Restate word for word the lines of the material below, from the line with "How to pair" to the line with "(defaults to ./state)", both lines included, and no others.
- Opening Delimiter -
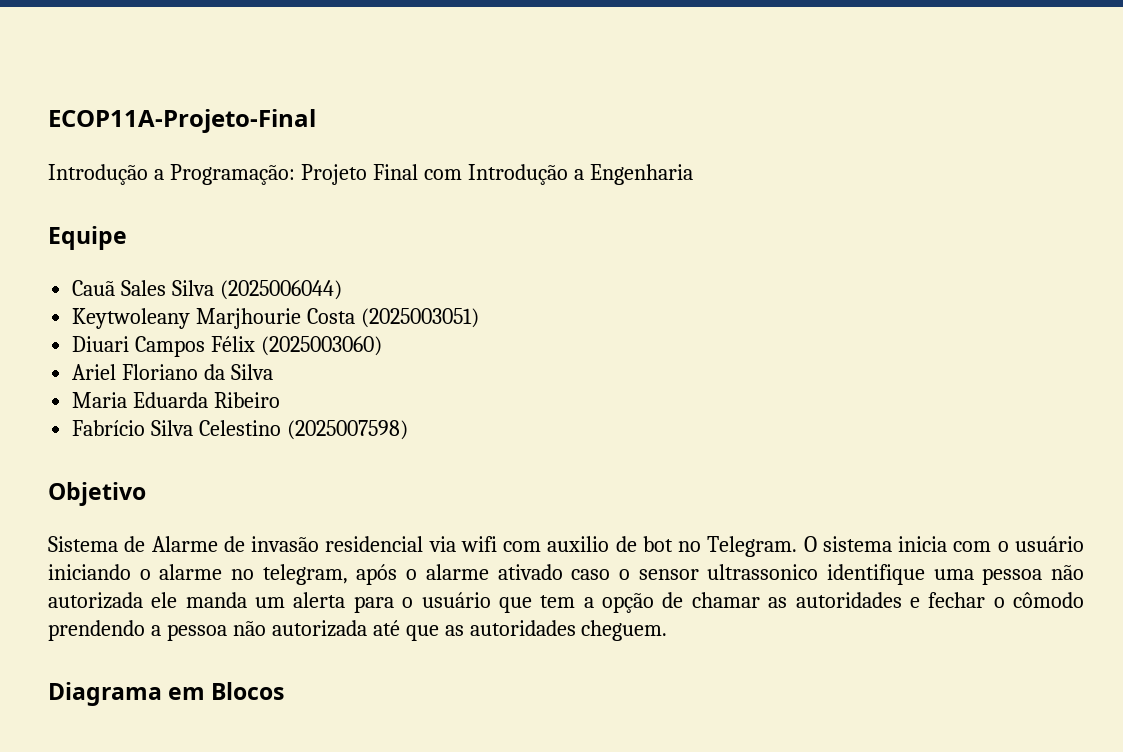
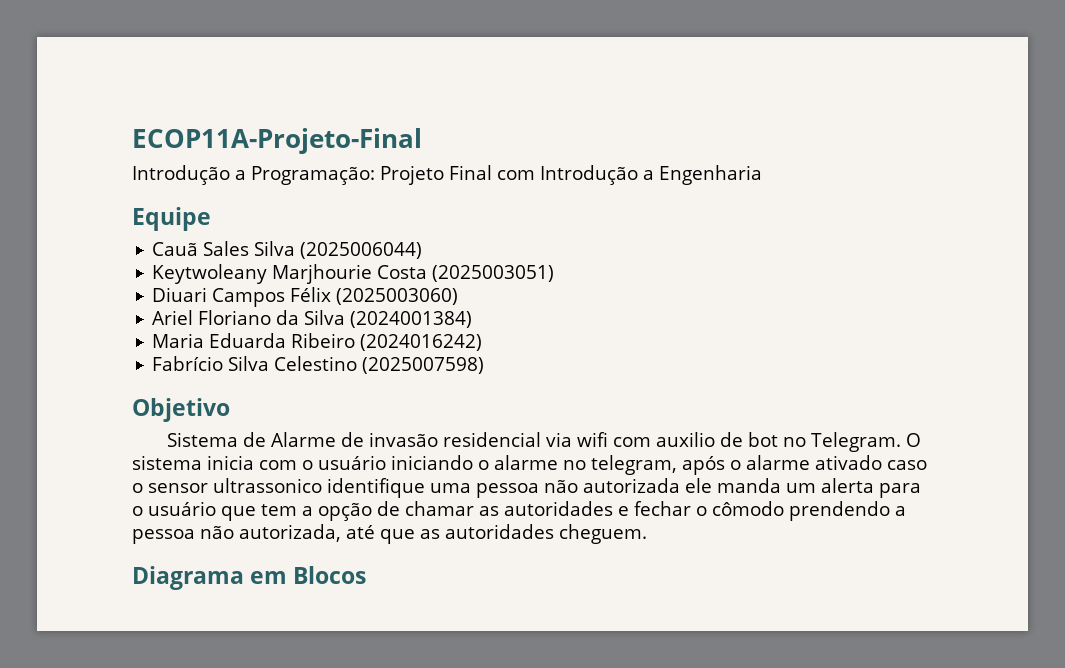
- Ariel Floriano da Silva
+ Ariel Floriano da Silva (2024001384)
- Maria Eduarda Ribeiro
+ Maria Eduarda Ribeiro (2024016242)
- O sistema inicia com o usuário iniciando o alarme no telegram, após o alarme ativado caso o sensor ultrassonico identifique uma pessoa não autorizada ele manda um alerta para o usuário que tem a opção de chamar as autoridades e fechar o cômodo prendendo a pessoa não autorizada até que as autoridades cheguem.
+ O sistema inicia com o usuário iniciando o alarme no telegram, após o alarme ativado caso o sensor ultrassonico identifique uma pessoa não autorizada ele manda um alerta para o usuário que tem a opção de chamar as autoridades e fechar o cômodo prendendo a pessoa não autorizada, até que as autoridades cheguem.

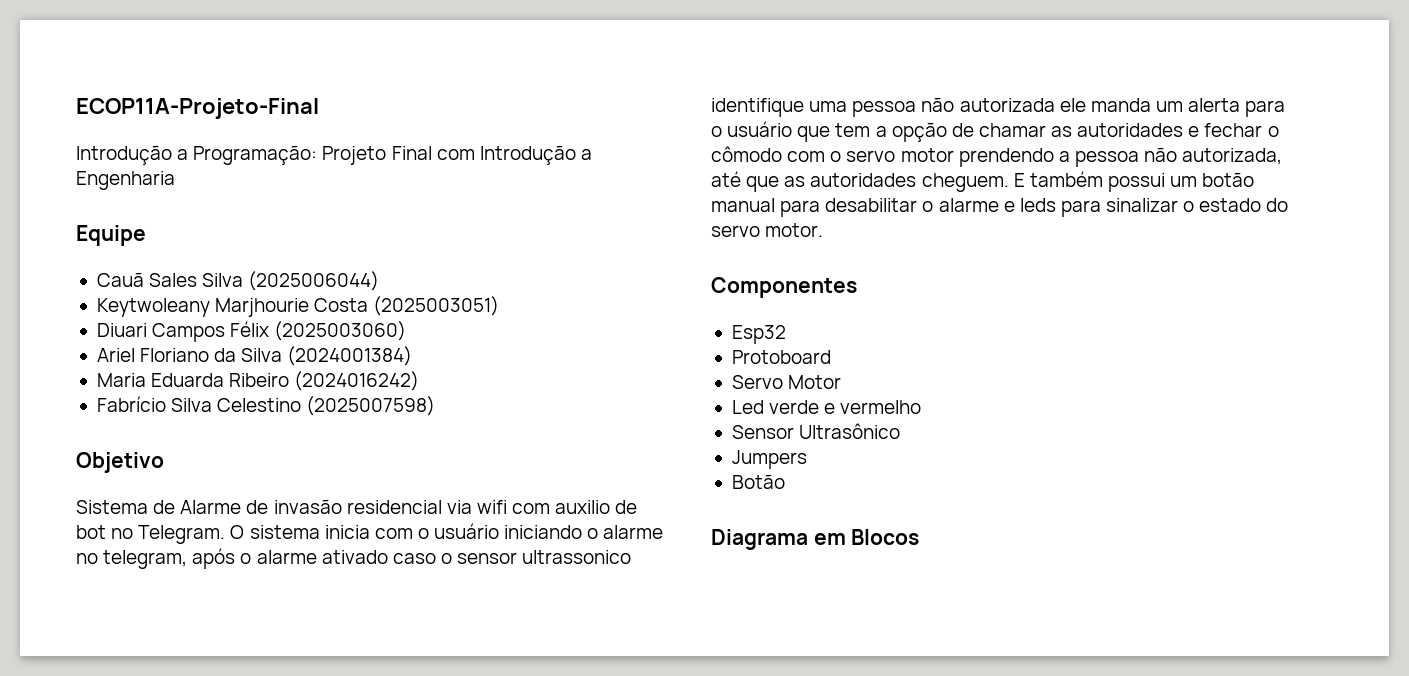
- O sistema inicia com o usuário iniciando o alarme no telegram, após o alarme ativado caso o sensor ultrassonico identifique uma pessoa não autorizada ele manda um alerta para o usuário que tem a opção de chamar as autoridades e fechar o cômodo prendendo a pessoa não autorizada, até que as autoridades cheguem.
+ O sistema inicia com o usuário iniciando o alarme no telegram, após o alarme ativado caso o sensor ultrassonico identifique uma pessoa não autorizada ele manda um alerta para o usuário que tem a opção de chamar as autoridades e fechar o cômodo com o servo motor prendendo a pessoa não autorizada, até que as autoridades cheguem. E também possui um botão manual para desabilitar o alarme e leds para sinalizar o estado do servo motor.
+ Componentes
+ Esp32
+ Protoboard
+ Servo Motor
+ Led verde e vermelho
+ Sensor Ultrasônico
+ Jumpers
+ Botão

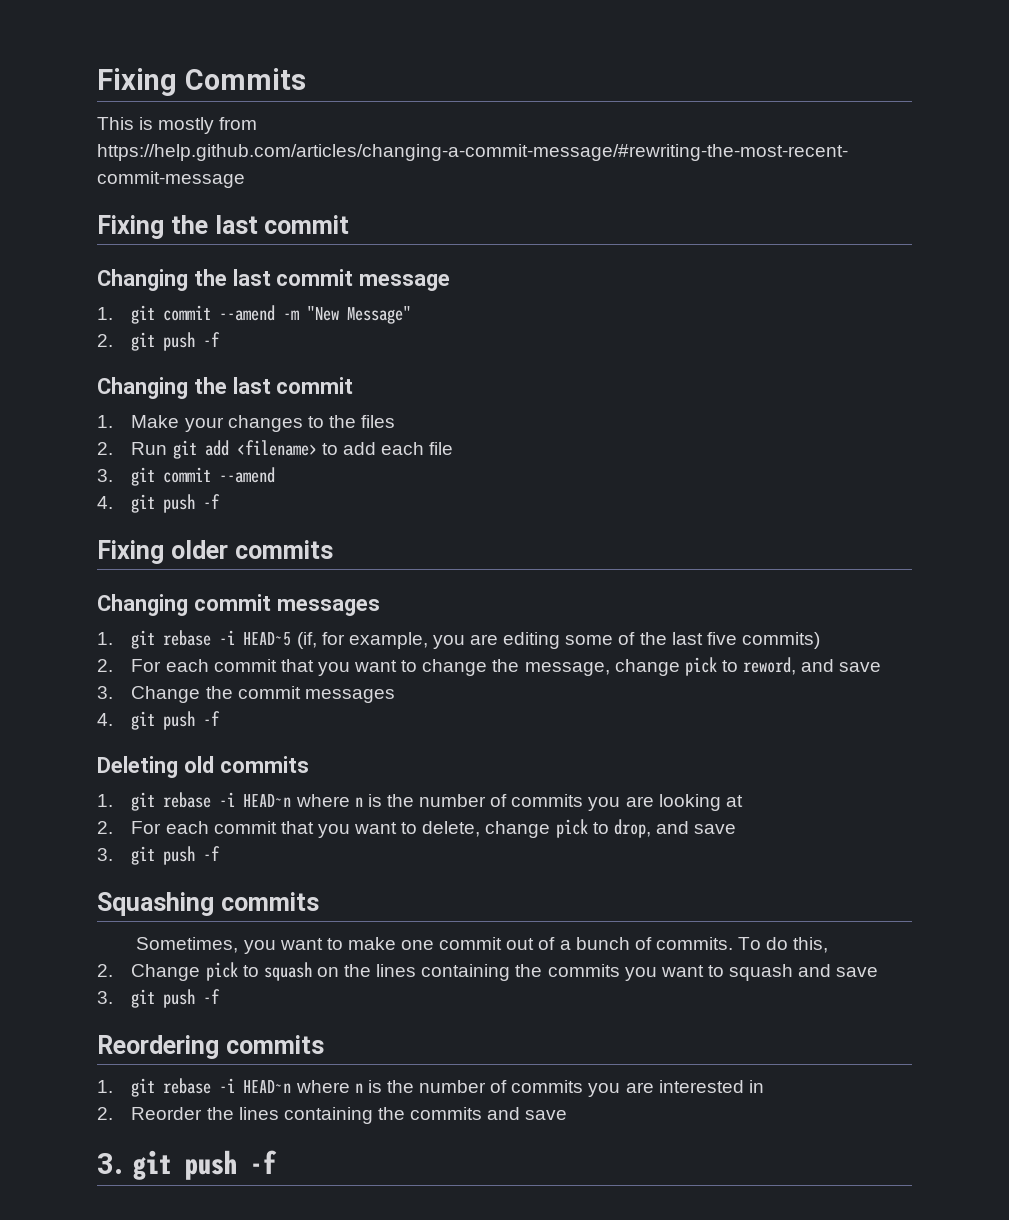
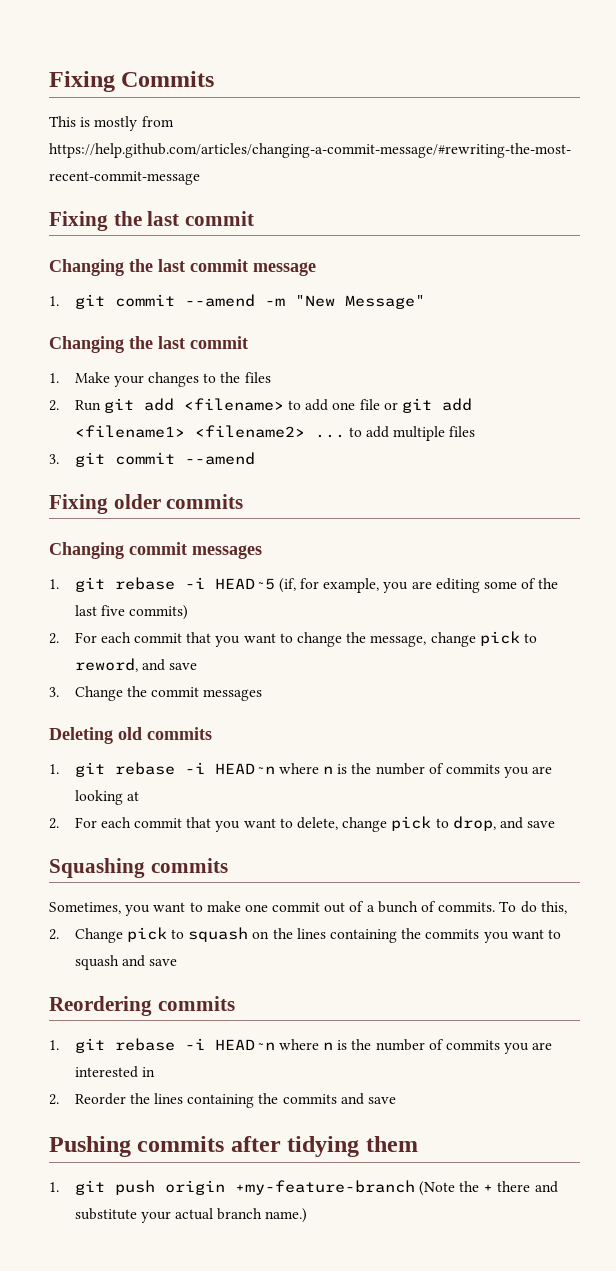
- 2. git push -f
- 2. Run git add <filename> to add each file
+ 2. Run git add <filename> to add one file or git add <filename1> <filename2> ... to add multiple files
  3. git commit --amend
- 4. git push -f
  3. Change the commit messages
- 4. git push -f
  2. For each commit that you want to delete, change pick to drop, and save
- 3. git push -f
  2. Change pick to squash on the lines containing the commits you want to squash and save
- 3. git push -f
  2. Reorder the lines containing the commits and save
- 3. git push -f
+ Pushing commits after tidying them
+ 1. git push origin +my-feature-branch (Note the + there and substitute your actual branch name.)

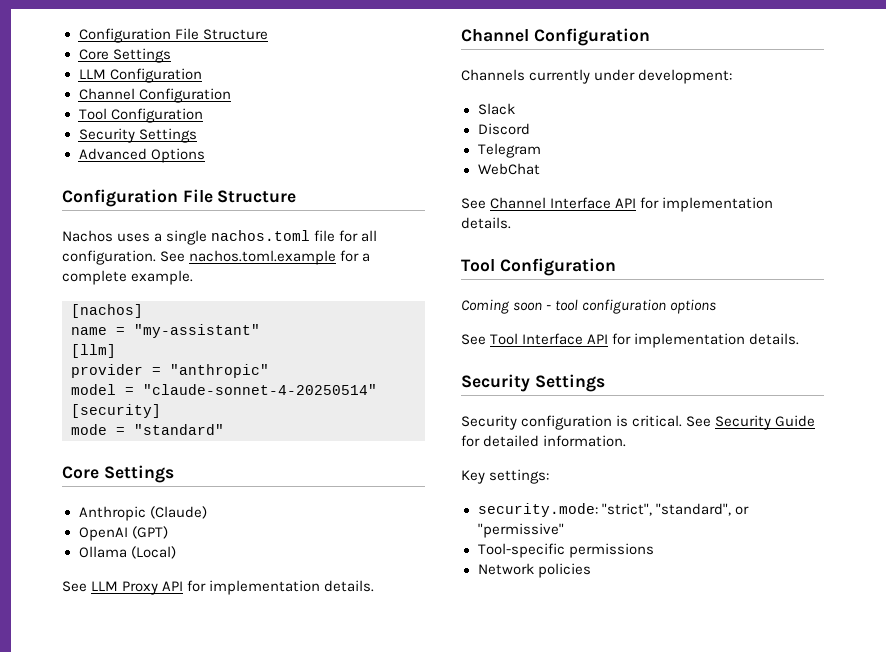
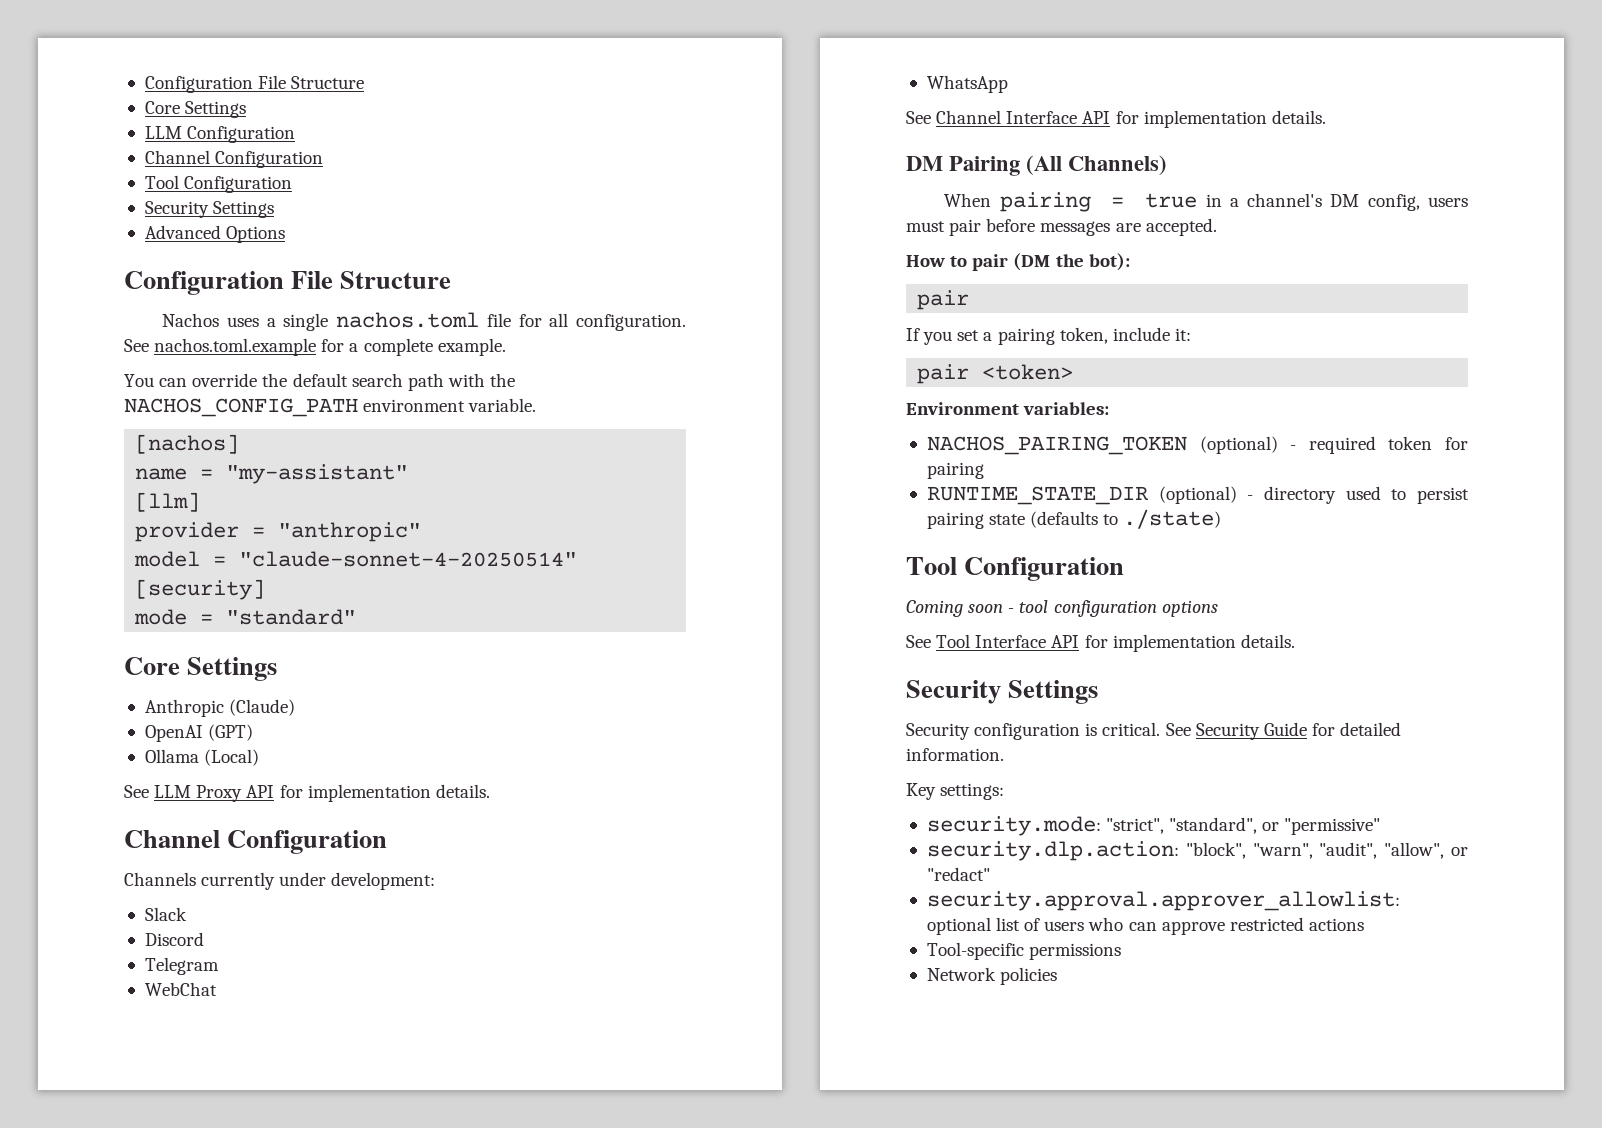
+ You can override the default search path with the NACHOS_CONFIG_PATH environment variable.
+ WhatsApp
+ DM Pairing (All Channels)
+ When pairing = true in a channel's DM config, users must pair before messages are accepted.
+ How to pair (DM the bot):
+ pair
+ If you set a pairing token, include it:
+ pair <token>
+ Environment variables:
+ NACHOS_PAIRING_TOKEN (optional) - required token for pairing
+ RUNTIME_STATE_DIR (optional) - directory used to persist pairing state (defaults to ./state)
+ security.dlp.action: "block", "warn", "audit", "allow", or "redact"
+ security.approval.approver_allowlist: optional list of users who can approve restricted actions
- Closing Delimiter -
EXERCISE SOLUTION =
+ How to pair (DM the bot):
+ pair
+ If you set a pairing token, include it:
+ pair <token>
+ Environment variables:
+ NACHOS_PAIRING_TOKEN (optional) - required token for pairing
+ RUNTIME_STATE_DIR (optional) - directory used to persist pairing state (defaults to ./state)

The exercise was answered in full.